[[ Given information, beginning ]]

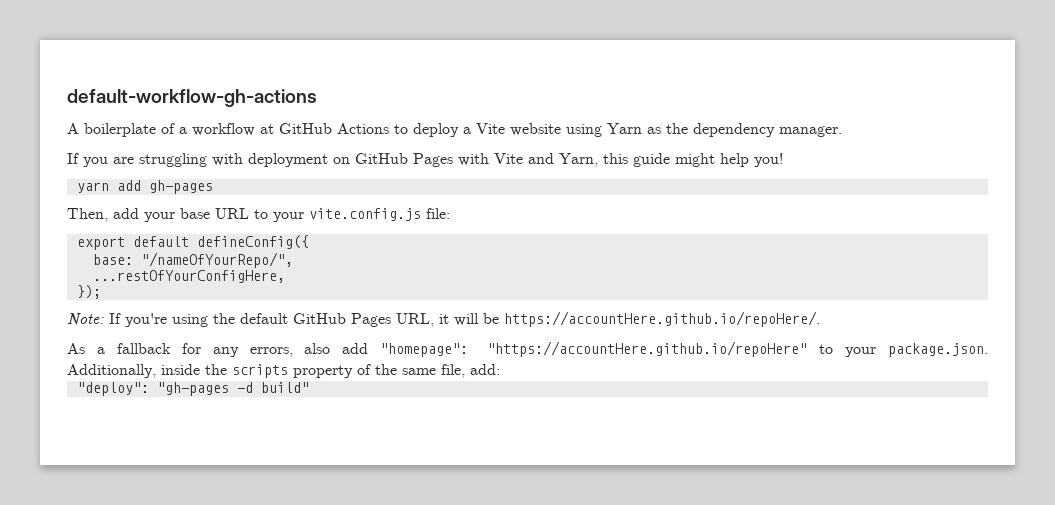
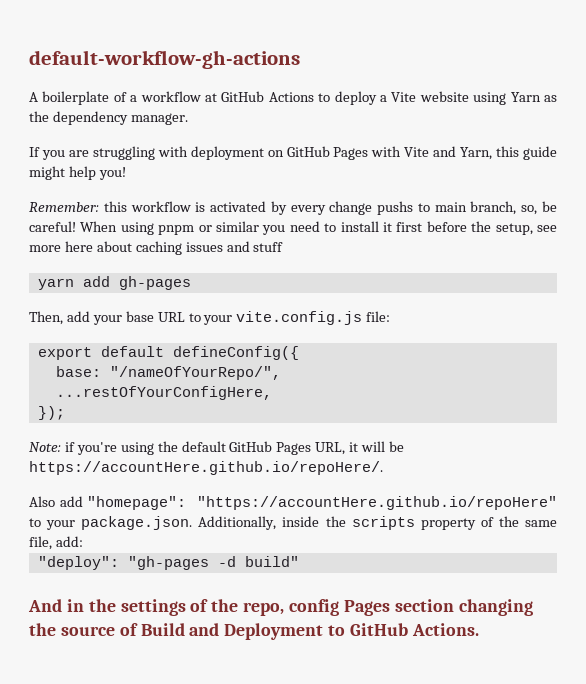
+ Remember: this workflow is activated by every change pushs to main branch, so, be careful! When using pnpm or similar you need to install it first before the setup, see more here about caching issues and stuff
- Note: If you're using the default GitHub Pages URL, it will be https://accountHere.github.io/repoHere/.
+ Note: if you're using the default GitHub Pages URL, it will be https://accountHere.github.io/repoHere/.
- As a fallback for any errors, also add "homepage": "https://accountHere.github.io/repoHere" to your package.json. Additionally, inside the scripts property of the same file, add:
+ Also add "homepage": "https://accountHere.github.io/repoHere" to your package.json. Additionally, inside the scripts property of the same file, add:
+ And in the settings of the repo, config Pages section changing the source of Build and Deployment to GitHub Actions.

[[ Given information, end ]]

Work to be completed
For the material above, reproduce exactly the lines from the line with "- Note: If you're" to the line with "- As a fallback", inclusive, and exclude all others.

Answer space
- Note: If you're using the default GitHub Pages URL, it will be https://accountHere.github.io/repoHere/.
+ Note: if you're using the default GitHub Pages URL, it will be https://accountHere.github.io/repoHere/.
- As a fallback for any errors, also add "homepage": "https://accountHere.github.io/repoHere" to your package.json. Additionally, inside the scripts property of the same file, add:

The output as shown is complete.